Barbie Dreamhouse: An Architectural Survey of World’s Best-Selling Dollhouse (PIN-UP)
Why the Barbie Dreamhouse Endures (Architectural Digest)
The stories linked above outline 6 houses (1962, 1974, 1979, 1990, 2000 & 2021), sprinkled with quotes from curators, designers and critics. The houses are toys, not jokes. Τhis quote in particular (which I also used in the title of this piece), by Ian Volner, stands out for me. I guess this “whisper”, this “second sight”, is what turns even a simple building or room to something “more”.
Any individual Barbie house is not so much a building in miniature as it is a compilation of half-understood, second-order impressions about buildings. It’s the memory of a kitchen in a cartoon, or a breakfast nook in a Sunday supplement; it’s the sashay of a dress down a carpeted stair and the thump of a stereo speaker in a sister’s bedroom. The houses are the ultimate epiphenomena of American childhood.
This, from a senior designer, summarizes the 1974-2000 influences:
The 1974 Barbie Townhouse recalls Le Corbusier’s Maison Dom-Ino housing typology filled with psychedelic cardboard backdrops in paisley and floral; the 1979 Dreamhouse reflects the era’s A-Frame craze; the hyperfeminine 1990 Magical Mansion is pure PoMo historicism painted in pink; and the Barbie Dreamhouse 2000 clearly signals the rise of the McMansion.

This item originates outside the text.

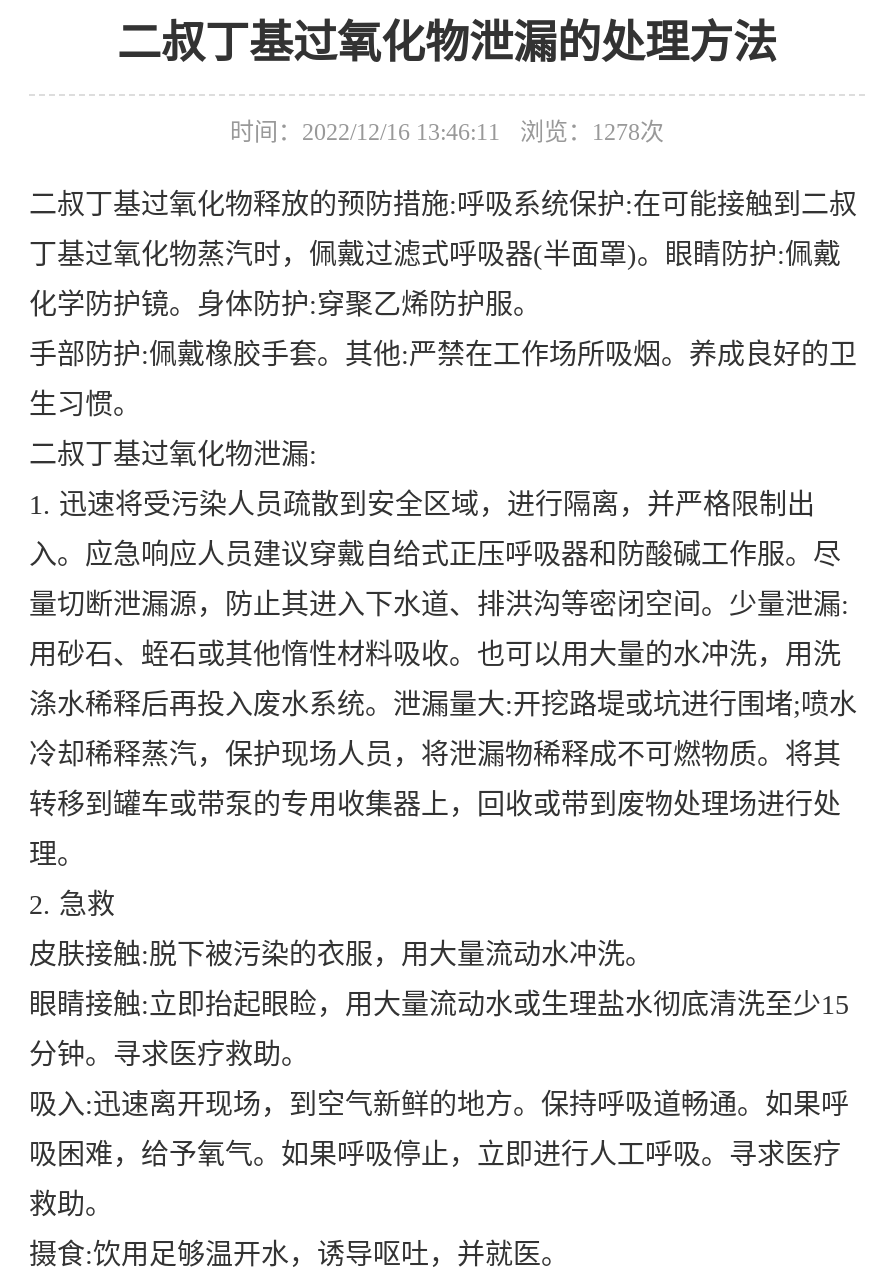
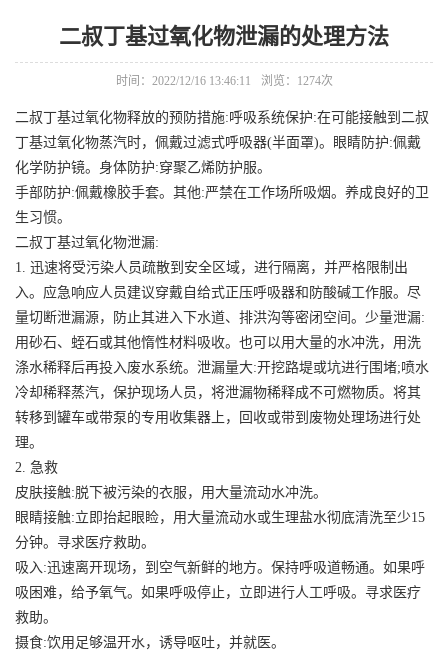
- 时间：2022/12/16 13:46:11 浏览：1278次
+ 时间：2022/12/16 13:46:11 浏览：1274次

To my gusto, the showcase devolved as the decades passed. My nods of apprehension for the first 2 decades turned to squinting and disappointment for 1990-2000, and the 2021 version (with all its “inclusiveness” paraphernalia) is iffy at best.
The rule of mushy and pastel, when I was a teen at 90s, probably explains why I think of Barbie as just a caricature bimbo (despite her advertised occasional pilot/ doctor/ sports chops), which is not exactly the case (her out of this planet body measurements did not help, either). The debut - modernist - house, in 1962, set things on a different level:
Barbie’s first Dreamhouse was a statement of independence. Foldable, portable, entirely in cardboard, here was a vision of a bachelorette pad for a liberated single woman — plenty of books on the shelves and no kitchen in sight.
Gritty. But I liked even more this implication:
[A]n independent woman with her own property at a time when women weren’t even legally permitted to obtain a mortgage without a male cosigner.
The books-to-spoons analogy smoothed out in later editions, but still, the “freewheeling” spirit did not left the building.